TREN.BISNISMARKET.COM - Gangguan pasokan listrik yang meluas atau blackout di wilayah Sumatra baru-baru ini telah menimbulkan dampak serius bagi berbagai lini kehidupan, terutama sektor ekonomi. Kejadian ini merugikan jutaan pelanggan yang tersebar di berbagai daerah kepulauan tersebut.

Kamar Dagang dan Industri (Kadin) Indonesia angkat bicara mengenai skala kerugian yang ditimbulkan oleh peristiwa listrik padam berskala besar ini. Fokus utama sorotan adalah pada sektor-sektor yang sangat bergantung pada pasokan energi yang stabil untuk operasional harian mereka.

Dampak paling signifikan dari pemadaman listrik ini dirasakan oleh sektor industri manufaktur yang memerlukan daya listrik berkelanjutan untuk menjaga mesin produksi tetap berjalan. Jika listrik mati, proses produksi akan terhenti seketika dan berpotensi merusak peralatan.

Selain manufaktur, sektor makanan dan minuman juga termasuk dalam daftar yang paling terpukul akibat krisis energi tersebut. Gangguan listrik menghambat proses pengolahan, penyimpanan, hingga distribusi produk makanan yang sensitif terhadap suhu.

Tidak ketinggalan, Usaha Mikro, Kecil, dan Menengah (UMKM) turut merasakan pukulan telak dari insiden blackout ini. UMKM seringkali tidak memiliki infrastruktur cadangan energi yang memadai seperti generator besar, sehingga kerugian menjadi lebih cepat terjadi.

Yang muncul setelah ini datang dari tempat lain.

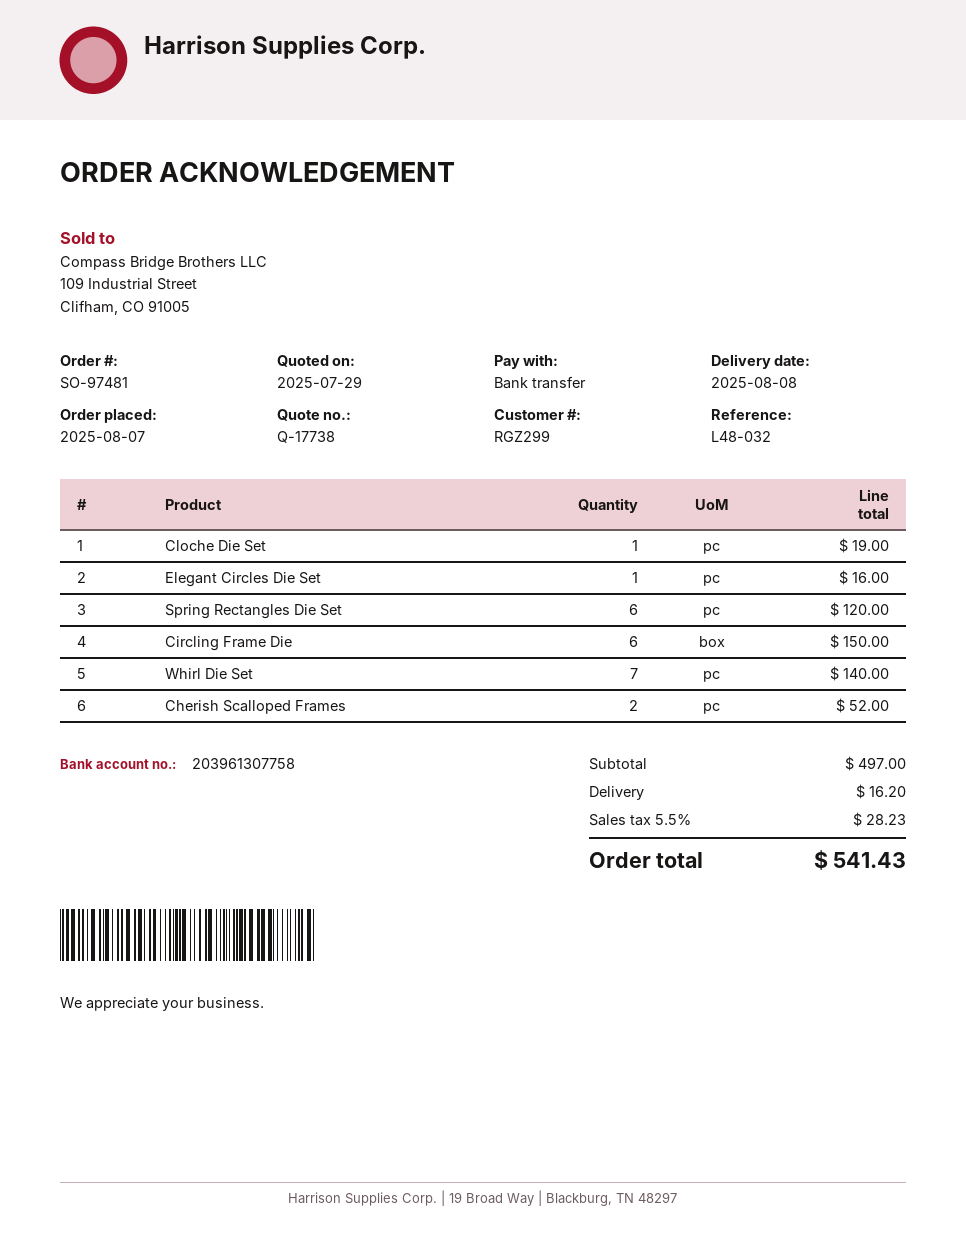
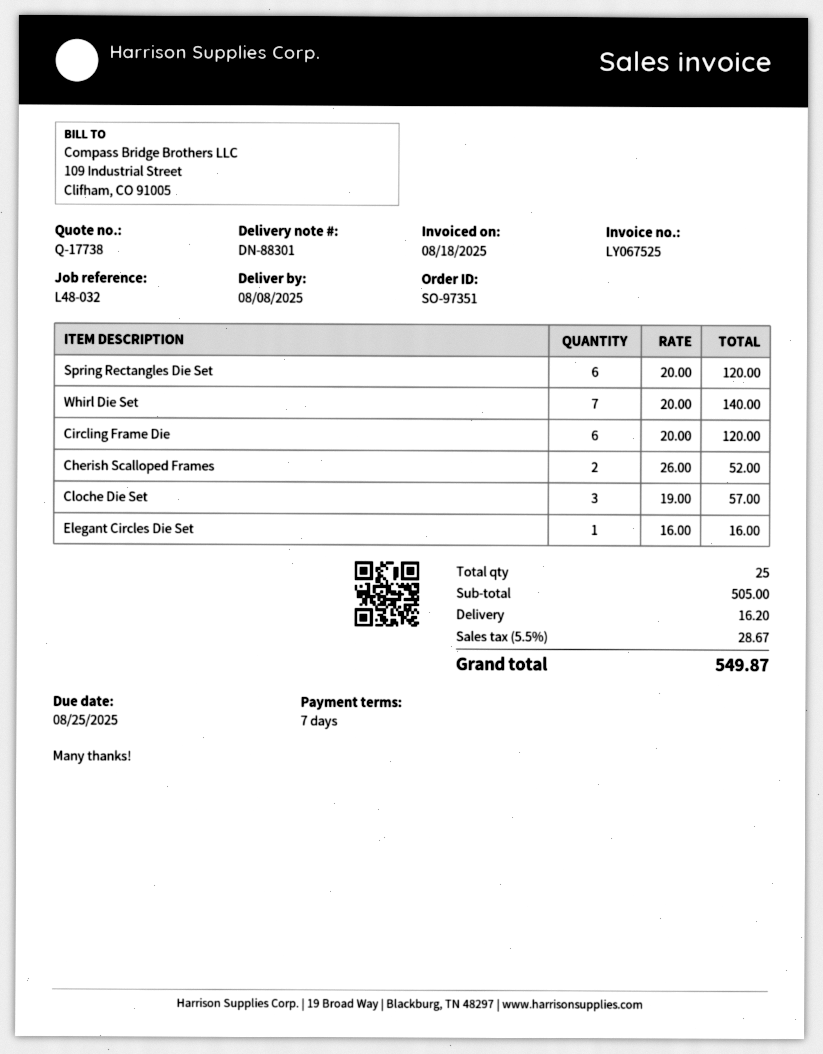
order number: SO-97481 -> SO-97351
Cloche Die Set: 1 for 19.00 -> 3 for 57.00
Circling Frame Die: 6 for 150.00 -> 6 for 120.00
subtotal: 497.00 -> 505.00
tax: 5.5% = 28.23 -> 5.5% = 28.67
total: 541.43 -> 549.87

Kadin Indonesia secara spesifik mengungkapkan bahwa sektor-sektor krusial tersebut mengalami kerugian besar akibat terhentinya aktivitas operasional. Hal ini menunjukkan betapa vitalnya listrik sebagai urat nadi perekonomian di Sumatra saat ini.

Salah satu poin penekanan dari Kadin adalah bagaimana gangguan ini memperlambat laju pemulihan ekonomi pasca-pandemi. "Sektor industri manufaktur, makanan, hingga UMKM adalah yang paling terdampak dari pemadaman listrik Sumatra ini," ujar perwakilan Kadin.

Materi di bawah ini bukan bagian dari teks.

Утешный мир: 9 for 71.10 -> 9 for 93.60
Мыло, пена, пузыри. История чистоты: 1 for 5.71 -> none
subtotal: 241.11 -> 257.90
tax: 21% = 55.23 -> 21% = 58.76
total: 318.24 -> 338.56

Dilansir dari sumber berita terkait, pemadaman ini tidak hanya menghentikan produksi, tetapi juga menimbulkan potensi kerusakan pada barang-barang yang sedang diproses atau disimpan. Kerugian ini bersifat akumulatif bagi para pelaku usaha.

Pemerintah daerah dan penyedia listrik diharapkan segera mengambil langkah mitigasi yang efektif agar kejadian serupa tidak terulang di masa mendatang. Stabilitas energi adalah prasyarat utama bagi kelangsungan bisnis di Sumatra.